SWISH::Prog tries to fill a niche similar to Data::SearchEngine or DBI: providing a uniform and flexible interface to several different search engine tools and libraries.

SWISH::Prog does not try to replace the use of the underlying search engine tools, but instead tries to fill in some usability gaps and, like the DBI, make it relatively easy to switch between backend tools without needing to re-write an entire codebase.

SWISH::Prog implements all five basic components of a search application:

Aggregator

Gather a document collection. A collection might be a group of HTML pages, or XML documents, or rows in a database. A collection might originate from the web, a filesystem, a database, an email inbox, or anywhere bytes are stored. An Aggregator gathers those documents in a uniform way.

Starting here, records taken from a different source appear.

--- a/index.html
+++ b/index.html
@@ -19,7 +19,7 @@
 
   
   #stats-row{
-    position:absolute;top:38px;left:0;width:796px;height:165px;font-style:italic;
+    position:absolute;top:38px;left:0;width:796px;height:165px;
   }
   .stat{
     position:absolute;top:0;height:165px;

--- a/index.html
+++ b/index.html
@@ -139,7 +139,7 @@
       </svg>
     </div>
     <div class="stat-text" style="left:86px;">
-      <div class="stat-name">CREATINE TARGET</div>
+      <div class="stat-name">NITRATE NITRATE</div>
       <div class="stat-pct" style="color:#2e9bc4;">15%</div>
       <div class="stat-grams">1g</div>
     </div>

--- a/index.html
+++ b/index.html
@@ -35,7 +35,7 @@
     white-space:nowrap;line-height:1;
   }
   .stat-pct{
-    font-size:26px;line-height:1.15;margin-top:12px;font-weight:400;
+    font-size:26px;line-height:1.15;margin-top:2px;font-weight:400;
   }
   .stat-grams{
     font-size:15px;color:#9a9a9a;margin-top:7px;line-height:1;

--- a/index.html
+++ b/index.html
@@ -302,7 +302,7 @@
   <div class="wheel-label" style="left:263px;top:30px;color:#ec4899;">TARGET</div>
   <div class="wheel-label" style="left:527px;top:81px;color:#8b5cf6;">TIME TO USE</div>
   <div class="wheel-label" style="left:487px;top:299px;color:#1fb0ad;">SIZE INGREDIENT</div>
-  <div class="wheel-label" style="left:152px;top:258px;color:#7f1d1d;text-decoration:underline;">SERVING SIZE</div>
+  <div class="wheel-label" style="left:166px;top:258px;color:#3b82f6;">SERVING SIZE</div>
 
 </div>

SWISH::Prog provides a variety of Aggregators, for filesystems, email trees, spidering the web, pulling from databases, to name a few. See SWISH::Prog::Aggregator and its subclasses.

Normalizer

Documents come in a variety of formats (MIME types). A Normalizer turns those disparate types into something text-based and parseable. SWISH::Prog uses SWISH::Filter to normalize documents.

Parser/Analyzer

Documents are tokenized into "words" with attention to position, context, length, encoding, and linguistic quality (stemming, case, stopwords, etc.).

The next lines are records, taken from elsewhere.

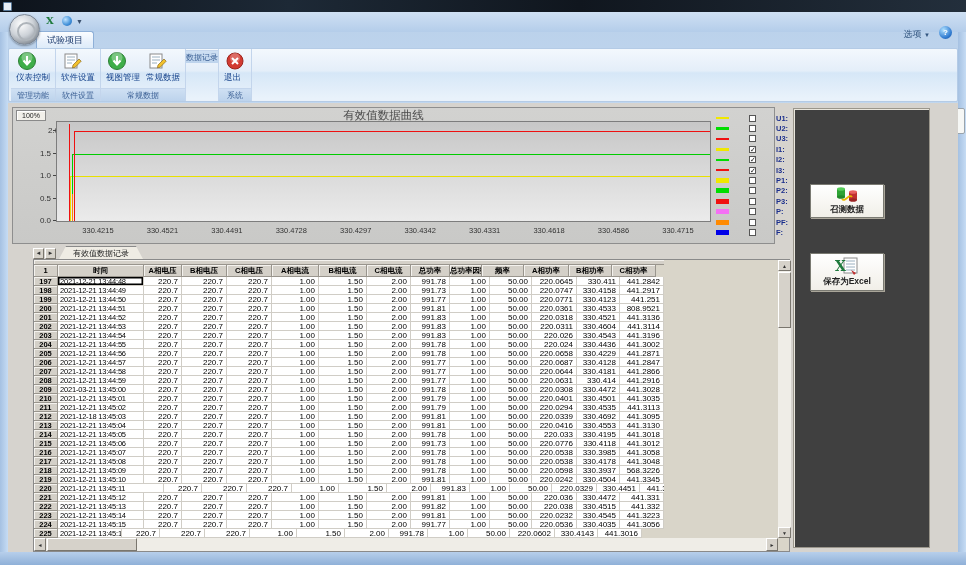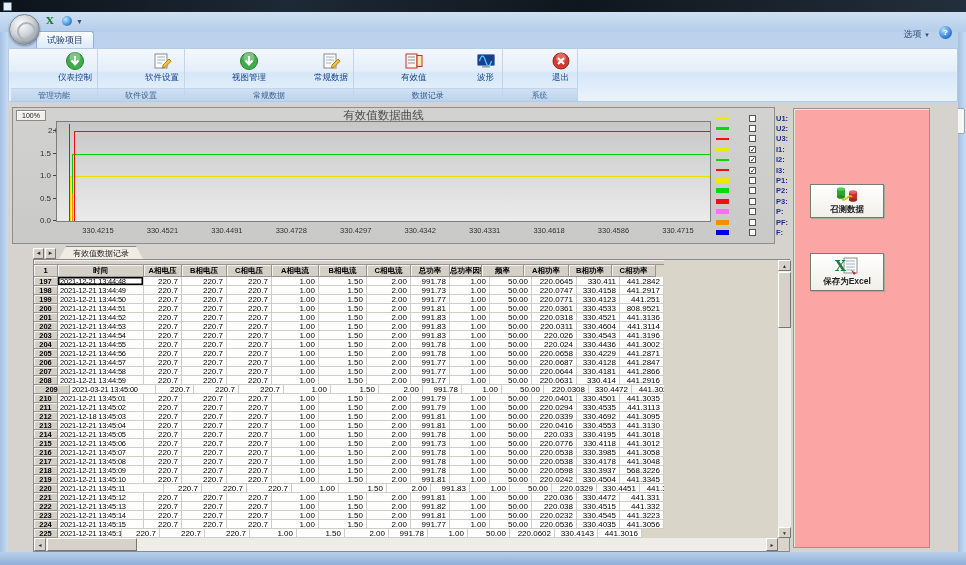--- a/index.html
+++ b/index.html
@@ -43,8 +43,8 @@
   .rgroup { display:flex; flex-direction:column; border-right:1px solid #c3d5ec;
     padding:1px 3px 0 3px; }
   .rbtns { display:flex; flex:1; align-items:flex-start; justify-content:center; gap:2px; }
-  .rbtn { display:flex; flex-direction:column; align-items:center; padding:1px 2px;
-    cursor:default;margin-left:42px; }
+  .rbtn { display:flex; flex-direction:column; align-items:flex-start; padding:1px 2px;
+    cursor:default; }
   .rbtn svg { display:block; }
   .rbtn .rlabel { font-size:8.5px; color:#15428b; white-space:nowrap; margin-top:1px; }
   .rcap { height:13px; margin:0 -3px; text-align:center; font-size:8px; color:#3a5f94;

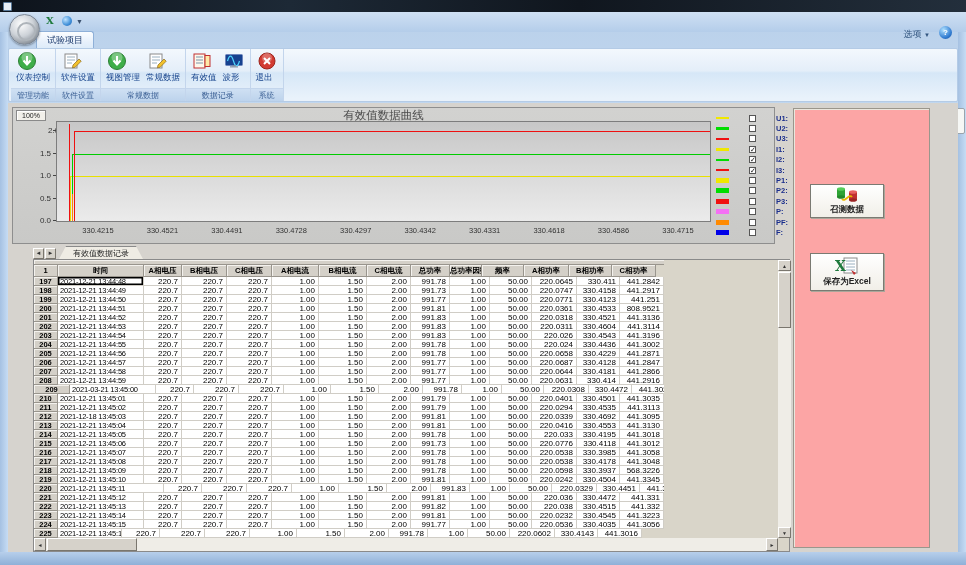--- a/index.html
+++ b/index.html
@@ -231,29 +231,6 @@
           <div class="rcap">常规数据</div>
         </div>
         <div class="rgroup">
-          <div class="rbtns">
-            <div class="rbtn">
-              <span>
-                <svg width="22" height="20" viewBox="0 0 22 20">
-                  <rect x="3" y="3" width="11" height="14" fill="#fdf8ec" stroke="#c03030"></rect>
-                  <path d="M5 6h7M5 9h7M5 12h7" stroke="#7a94aa" stroke-width="1"></path>
-                  <rect x="14" y="4.5" width="5" height="11" fill="#ffe9a8" stroke="#c03030"></rect>
-                </svg>
-              </span>
-              <span class="rlabel">有效值</span>
-            </div>
-            <div class="rbtn">
-              <span>
-                <svg width="22" height="20" viewBox="0 0 22 20">
-                  <rect x="2.5" y="3.5" width="17" height="11" rx="1" fill="#16418f" stroke="#6d85bd"></rect>
-                  <path d="M4.5 10c2-6.5 4-6.5 6 0s4 6.5 6 0" stroke="#4fd6ff" stroke-width="1.2" fill="none"></path>
-                  <rect x="7" y="15" width="8" height="1.6" fill="#9aa8b8"></rect>
-                  <rect x="9" y="14.3" width="4" height="1" fill="#7a8a9a"></rect>
-                </svg>
-              </span>
-              <span class="rlabel">波形</span>
-            </div>
-          </div>
           <div class="rcap">数据记录</div>
         </div>
         <div class="rgroup">

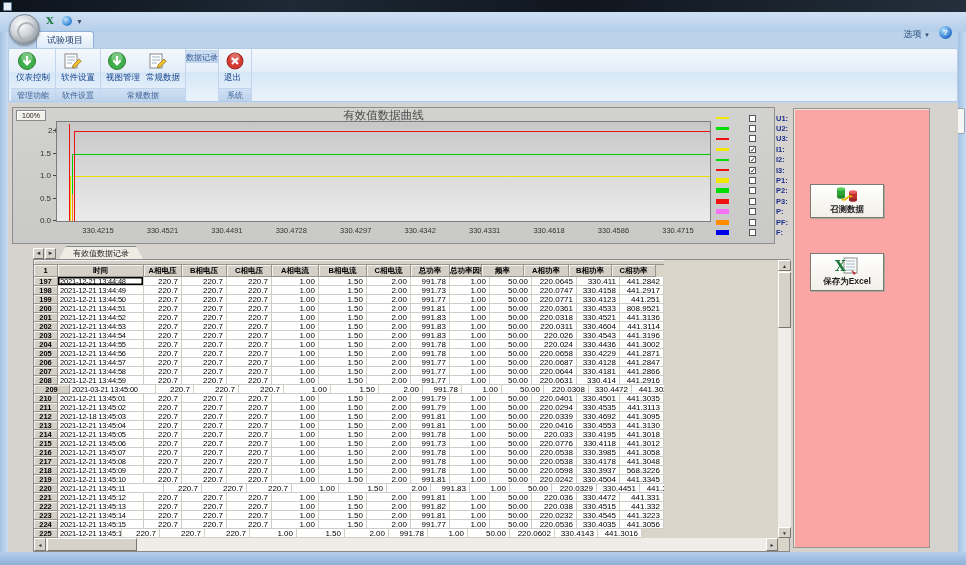--- a/index.html
+++ b/index.html
@@ -134,7 +134,7 @@
 
   
   #sidebar { position:absolute; left:785px; top:5px; width:137px; height:440px;
-    background:#fca5a5; border:1px solid #9a968c; box-shadow:inset 1px 1px 0 #e9e6dd; }
+    background:#404040; border:1px solid #9a968c; box-shadow:inset 1px 1px 0 #e9e6dd; }
   .sidebtn { position:absolute; left:16px; width:74px; background:linear-gradient(180deg,#ffffff,#f1efe8);
     border:1px solid #7a7a72; box-shadow:1px 1px 0 #aba append89; box-shadow:1px 1px 0 #aaa69a;
     display:flex; flex-direction:column; align-items:center; justify-content:center; gap:1px; }

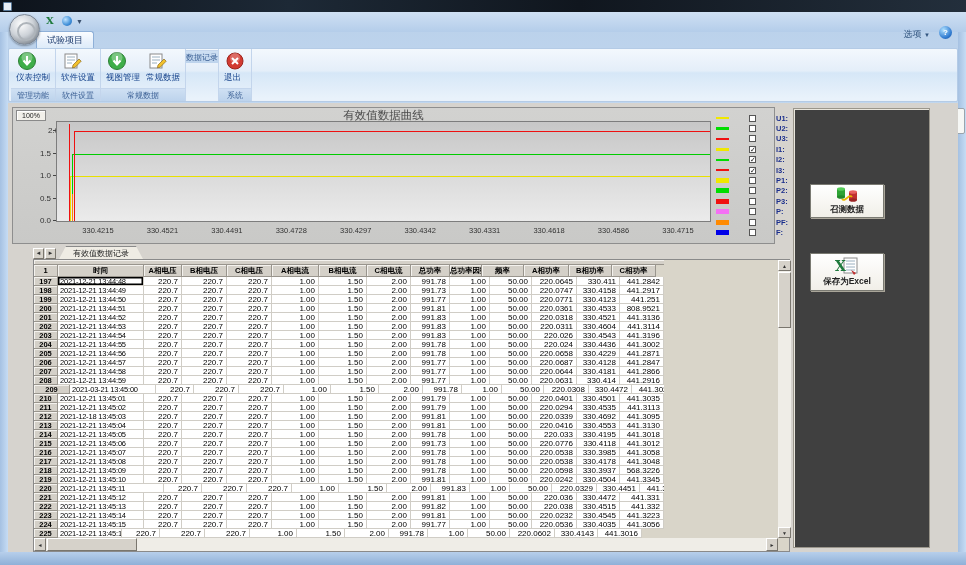--- a/index.html
+++ b/index.html
@@ -598,7 +598,7 @@
               <div class="gcell num" style="width: 44px;">441.2916</div>
             </div>
             <div class="grow">
-              <div class="gcell rnum" style="width: 36px;">209</div>
+              <div class="gcell rnum" style="width: 24px;">209</div>
               <div class="gcell time" style="width: 86px;">2021-03-21 13:45:00</div>
               <div class="gcell num" style="width: 38px;">220.7</div>
               <div class="gcell num" style="width: 45px;">220.7</div>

With the exception of the Native classes, SWISH::Prog uses SWISH::3 to parse HTML and XML documents (the most common normalized format for SWISH::Filter), and then delegates further analysis (tokenization, etc) to backend tools or libraries.

Indexer

Each SWISH::Prog::Indexer subclass fronts an information retrieval (IR) tool or library that implements its own proprietary, highly optimized inverted index storage system that preserves the intelligence of the Parser/Analyzer.

For example, the SWISH::Prog::Lucy::Indexer is a wrapper around Lucy::Index::Indexer. SWISH::Prog::Native::Indexer is a wrapper around the swish-e tool.

Searcher

Like the Indexer, each SWISH::Prog::Searcher subclass delegates the searching of the inverted index to the backend IR tool or library.

For example, the SWISH::Prog::Lucy::Searcher is a wrapper around Lucy::Search::PolySearcher. SWISH::Prog::Native::Searcher is a wrapper around the SWISH::API::More module.

BACKGROUND

The name "SWISH::Prog" comes from the Swish-e -S prog feature. "prog" is short for "program". SWISH::Prog makes it easy to write indexing and search programs.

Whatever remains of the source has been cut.